3. Scheduling lessons and conclusions

    --Scheduling comes up all over the place

	--m requests share n resources

	--disk arm: which read/write request to do next?

	--memory: whom to take page from?

    --This topic was popular in the days of time sharing, when there was
    a shortage of resources all around, but many scheduling problems
    become not very interesting when you can just buy a faster CPU or a
    faster network.

	--Exception: web sites and large-scale networks often cannot be made
	 fast enough to handle peak demand (flash crowds, attacks) so
	 scheduling becomes important again.
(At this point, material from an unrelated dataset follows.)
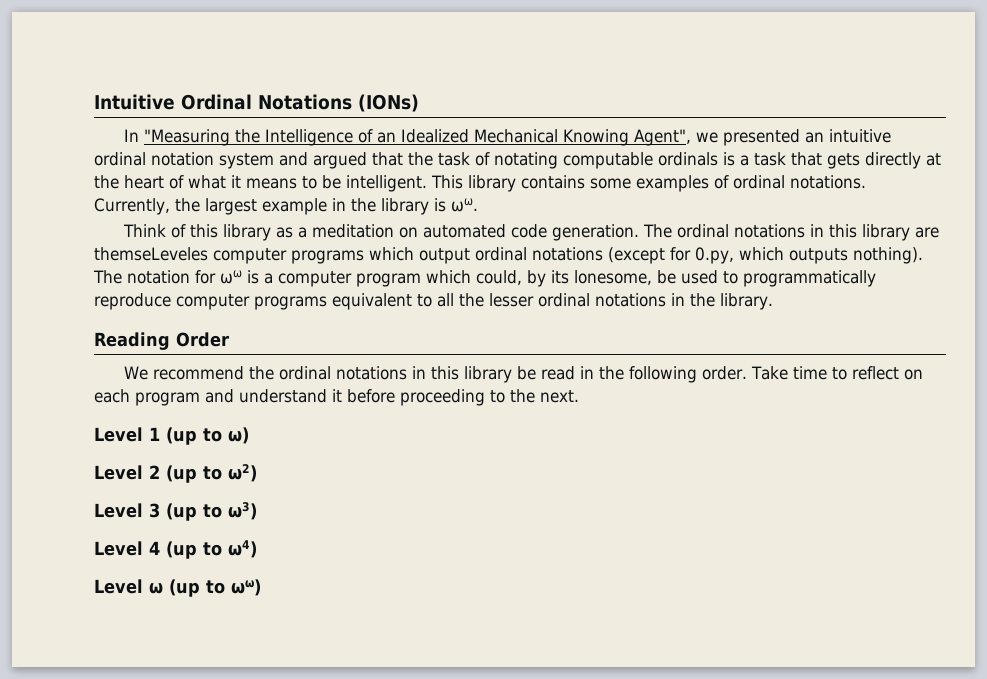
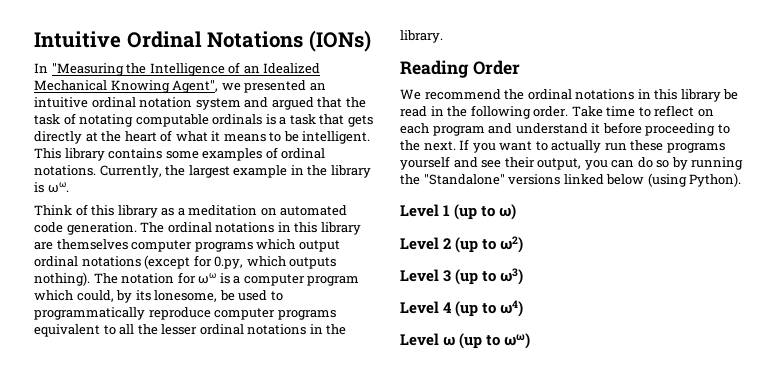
[94,247,208,261] themseLeveles -> [56,239,128,250] themselves
(579, 396) none -> [459,139,725,153] [400,156,744,170] [400,173,742,187] If you want to actually run these programs yourself and see their output, you can do so by running the "Standalone" versions linked below (using Python).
For example may want to prioritize
	 paying customers, or address denial-of-service attacks.

	--Exception 2: some scheduling decisions have non-linear effects on
	overall system behavior, not just different performance for different
	users. For example, livelock scenario and paper.

	--Exception 3: real-time systems:
	    soft real time: miss deadline and CD or MPEG decode will skip
	    hard real time: miss deadline and plane will crash

    --In principle, scheduling decisions shouldn't affect program's
    results

	--This is good because it's rare to be able to calculate the
	best schedule

	--So instead, we build the kernel so that it's correct to do a
	context switch and restore at any time, and then *any* schedule
	will get the right answer for the program

	--This is a case of a concept that comes up a fair bit in
	computer systems: the policy/mechanism split. In this case, the
	idea is that the *mechanism* allows the OS to switch any time
	while the *policy* determines when to switch in order to meet
	whatever goals are desired by the scheduling designer

	    [[--In my view, the notion of "policy/mechanism split" is
	    way overused in computer systems, for two reasons:
	    
		--when someone says they separated policy from mechanism
		in some system, usually what's going on is that they
		separated the hard problem from the easy problem and
		solved the easy problem; or

		--it's simply not the case that the two are separate.
		*every* mechanism encodes a range of possible policies,
		and by choice of mechanism you are usually constraining
		what policies are possible]]

    --But there are cases when the schedule *can* affect correctness

	--multimedia: delay too long, and the result looks or sounds
	wrong

	--Web server: delay too long, and users give up

    --Three further lessons (besides policy/mechanism split):

	(i) Know your goals; write them down

	(ii) Compare against optimal, even if optimal can't be built. 
	    --It's a useful benchmark. Don't waste your time improving
	    something if it's already at 99% of optimal.
	    --Provides helpful insight. (For example, we know from the
	    fact that SJF is optimal that it's impossible to be optimal
	    and fair, so don't spend time looking for an optimal
	    algorithm that is also fair.)

	(iii) There are actually many different schedulers in the
	system that interact:
	    --mutexes, etc. are implicitly making scheduling decisions
	    --interrupts: likewise (by invoking handlers)
	    --disk: the disk scheduler doesn't know to favor one
	    process's I/O above another
	    --network: same thing: how does the network code know which
	    process's packets to favor? (it doesn't)
	    --example of multiple interacting schedulers:

		you can optimize the CPU's scheduler and still find it
		does nothing (e.g., if you're getting interrupted
		200,000 times per second, only the interrupt handler is
		going to get the CPU, so you need to solve that problem
		before you worry about how the main CPU scheduler
		allocates the CPU to jobs)


	    --Basically, the _existence_ of interrupts is bad for
	    scheduling. 


4. Midterm

    --covers readings (book, papers), labs, lectures, homeworks

    --through Tuesday's class

    --question format:
    
	--short answers

	--design

	--coding

    --closed book [UPDATE: this used to say "open book". the exam will
    not be "open book".]

    --no electronics: no laptops, cell phones, PDAs, etc.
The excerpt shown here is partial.